Recent advancements in protein data availability, GPU technology, and machine learning (ML) can potentially revolutionize antibody discovery and optimization. The abundance of protein structures, interactions, and functional data provides rich datasets for training sophisticated machine learning models, while enhanced computational facility enables efficient execution of complex models and simulations. Machine learning models have been broadly applied in protein research, including neural networks, transformers, and protein language models [9,10]. AlphaFold2 and RoseTTAFold models have achieved high accuracy in predicting protein structures directly from amino acid sequences [11,12]. Generative models such as ProteinBERT, ProteinMPNN, and RFdiffusion have advanced computational protein designs by predicting protein backbones, designing sequences for specific structures, and filtering low-quality protein candidates [13,14,15]. Researchers can use these models to design and optimize proteins with desired properties, such as enzymatic activity and binding. Specialized models focus on antibody design, particularly targeting the complementarity-determining regions (CDRs). IgFold can rapidly predict antibody structures using pre-trained language models and graph neural networks [16], and models like DiffAb can be used for the joint generation of antibody sequences and structures targeting CDR optimization [17]. Additionally, diffusion-based generative models and techniques like variational autoencoders (VAEs) and generative adversarial networks (GANs) accelerate the discovery of novel antibody variants [18,19].
This review focuses on the latest development of machine learning applications in antibody discovery and optimization. We begin by presenting the limitations of traditional antibody discovery methods and computational methods. Then, we introduce the latest ML methodologies, examining how machine learning models are applied to antibody structure prediction, antibody–antigen interaction, and antibody docking. Machine learning innovations for antibody affinity optimization and developability methods were reviewed. Furthermore, we highlight emerging trends, including the potential development of Antibody Design AI Agents and the proposal of Antibody Data Foundry, which emphasizes the generation of wet experiment-based high-throughput antibody mutational data, interaction data, and property data for enhancing antibody machine learning models. The trend of machine learning-driven antibody discovery and optimization methods raises ethical and regulatory concerns on data privacy and algorithmic transparency. Further practical guidance on applying machine learning techniques to antibody design is available in recent studies [20]. Systematic analyses of machine learning-based antibody design and optimization can also be found [21,22].

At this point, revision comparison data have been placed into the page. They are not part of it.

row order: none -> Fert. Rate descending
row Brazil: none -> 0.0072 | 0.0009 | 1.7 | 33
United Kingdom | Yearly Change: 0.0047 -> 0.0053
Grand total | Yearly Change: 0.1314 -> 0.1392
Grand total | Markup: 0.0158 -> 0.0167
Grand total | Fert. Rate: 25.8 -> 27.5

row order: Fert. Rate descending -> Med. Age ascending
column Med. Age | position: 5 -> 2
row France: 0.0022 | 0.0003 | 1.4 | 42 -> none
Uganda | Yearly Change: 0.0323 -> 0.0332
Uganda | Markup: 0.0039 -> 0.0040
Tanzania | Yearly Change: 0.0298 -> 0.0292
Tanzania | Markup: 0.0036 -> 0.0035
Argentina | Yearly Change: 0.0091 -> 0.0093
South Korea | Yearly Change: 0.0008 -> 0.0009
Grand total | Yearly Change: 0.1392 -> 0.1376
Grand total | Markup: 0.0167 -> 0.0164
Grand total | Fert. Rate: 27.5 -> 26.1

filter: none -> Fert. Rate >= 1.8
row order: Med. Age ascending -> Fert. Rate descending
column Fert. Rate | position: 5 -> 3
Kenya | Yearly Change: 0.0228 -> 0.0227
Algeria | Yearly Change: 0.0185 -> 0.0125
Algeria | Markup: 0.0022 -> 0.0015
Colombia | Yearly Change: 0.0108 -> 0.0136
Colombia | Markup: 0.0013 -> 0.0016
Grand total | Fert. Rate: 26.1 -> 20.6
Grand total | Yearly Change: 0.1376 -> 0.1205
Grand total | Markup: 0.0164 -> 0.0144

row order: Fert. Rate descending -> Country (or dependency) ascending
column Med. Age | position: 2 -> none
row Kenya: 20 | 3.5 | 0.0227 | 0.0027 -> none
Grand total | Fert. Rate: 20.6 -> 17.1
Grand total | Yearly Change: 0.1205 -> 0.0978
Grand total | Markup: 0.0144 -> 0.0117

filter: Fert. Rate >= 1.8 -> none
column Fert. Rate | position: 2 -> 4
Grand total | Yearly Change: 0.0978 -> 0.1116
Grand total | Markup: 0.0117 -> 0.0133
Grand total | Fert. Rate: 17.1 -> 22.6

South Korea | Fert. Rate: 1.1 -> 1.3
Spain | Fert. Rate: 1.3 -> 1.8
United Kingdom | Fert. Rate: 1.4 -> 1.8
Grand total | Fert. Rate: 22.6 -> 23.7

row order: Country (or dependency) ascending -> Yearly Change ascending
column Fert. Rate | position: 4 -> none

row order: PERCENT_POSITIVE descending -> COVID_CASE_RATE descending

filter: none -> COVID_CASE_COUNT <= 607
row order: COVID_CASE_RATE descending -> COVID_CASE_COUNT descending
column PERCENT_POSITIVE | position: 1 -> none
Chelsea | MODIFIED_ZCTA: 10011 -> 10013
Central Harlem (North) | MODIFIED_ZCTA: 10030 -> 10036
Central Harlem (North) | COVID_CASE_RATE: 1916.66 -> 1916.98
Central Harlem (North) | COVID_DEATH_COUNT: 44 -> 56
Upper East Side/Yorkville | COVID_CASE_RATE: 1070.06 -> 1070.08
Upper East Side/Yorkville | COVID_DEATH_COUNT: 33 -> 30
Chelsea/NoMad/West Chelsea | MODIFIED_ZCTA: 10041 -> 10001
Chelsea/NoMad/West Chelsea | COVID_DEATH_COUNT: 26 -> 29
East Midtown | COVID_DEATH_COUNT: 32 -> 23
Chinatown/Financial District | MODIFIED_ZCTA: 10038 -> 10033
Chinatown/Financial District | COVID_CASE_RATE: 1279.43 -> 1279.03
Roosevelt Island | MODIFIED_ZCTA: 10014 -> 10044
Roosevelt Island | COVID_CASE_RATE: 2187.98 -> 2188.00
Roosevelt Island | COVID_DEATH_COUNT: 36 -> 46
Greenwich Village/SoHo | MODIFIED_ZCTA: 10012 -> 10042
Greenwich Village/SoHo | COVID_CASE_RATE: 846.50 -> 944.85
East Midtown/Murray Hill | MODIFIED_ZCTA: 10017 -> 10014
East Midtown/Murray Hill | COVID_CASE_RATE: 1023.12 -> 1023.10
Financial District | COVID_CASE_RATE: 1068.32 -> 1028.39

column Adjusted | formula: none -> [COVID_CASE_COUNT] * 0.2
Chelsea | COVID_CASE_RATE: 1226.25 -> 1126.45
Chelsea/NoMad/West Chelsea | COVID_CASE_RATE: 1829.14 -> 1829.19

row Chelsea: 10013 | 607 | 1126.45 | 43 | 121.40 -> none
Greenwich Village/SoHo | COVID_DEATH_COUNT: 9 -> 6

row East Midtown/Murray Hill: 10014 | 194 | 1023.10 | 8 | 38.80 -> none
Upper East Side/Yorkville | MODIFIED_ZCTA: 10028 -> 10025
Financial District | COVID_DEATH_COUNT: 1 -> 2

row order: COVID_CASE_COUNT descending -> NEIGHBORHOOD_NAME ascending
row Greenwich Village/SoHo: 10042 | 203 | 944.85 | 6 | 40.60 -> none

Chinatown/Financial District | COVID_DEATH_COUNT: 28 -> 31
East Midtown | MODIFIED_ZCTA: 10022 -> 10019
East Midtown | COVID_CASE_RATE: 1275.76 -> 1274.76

2. Traditional Antibody Discovery and Computational Antibody Discovery Methods

2.1. Traditional Antibody Discovery

Traditional antibody discovery methods involve isolating antibodies from animals or humans exposed to specific antigens through techniques such as hybridoma technology, phage display, B cell cloning, and yeast display. Hybridoma technology revolutionized monoclonal antibody production by fusing antibody-producing B cells with immortalized myeloma cells to create hybridomas capable of continuous antibody secretion [23]. This method enables the production of specific monoclonal antibodies but is labor-intensive and relies on animal immunization. The phage display method expresses antibody fragments on the surface of the phage, allowing the selection of antigen antibodies from the phage library [24,25]. Yeast display systems express antibody fragments on the surface of yeast cells, providing a platform for selecting antibodies with high affinity and specificity while ensuring proper folding and post-translational modifications [26,27]. B cell cloning involves isolating antibody-secreting cells from immunized or naturally exposed individuals and using them to produce fully human antibodies with lower immunogenicity risks [28]. This approach can generate fully human antibodies, which have lower immunogenicity risks. These traditional antibody discovery methods are time-consuming and resource-intensive due to animal immunization and several cycles of screens. Traditional antibody discovery methods, such as phage display, are capable of screening millions to billions of antibody sequences, which is often sufficient to identify high-affinity antibodies with favorable developability attributes. However, as screening methods, they only explore a small fraction of the full antibody diversity space. In contrast, machine learning approaches act as design methods, enabling the generation of novel antibody sequences that can access previously unexplored regions of this space, potentially uncovering more optimal candidates. However, exploring new sequence space also comes with unknown risks, including whether these antibodies will retain drug-like properties, favorable developability attributes, and low immunogenicity. Moreover, challenges in antibody development, such as protein stability, protein solubility, protein thermostability, and immunogenicity, pose difficulties in developing antibody candidates for clinical use.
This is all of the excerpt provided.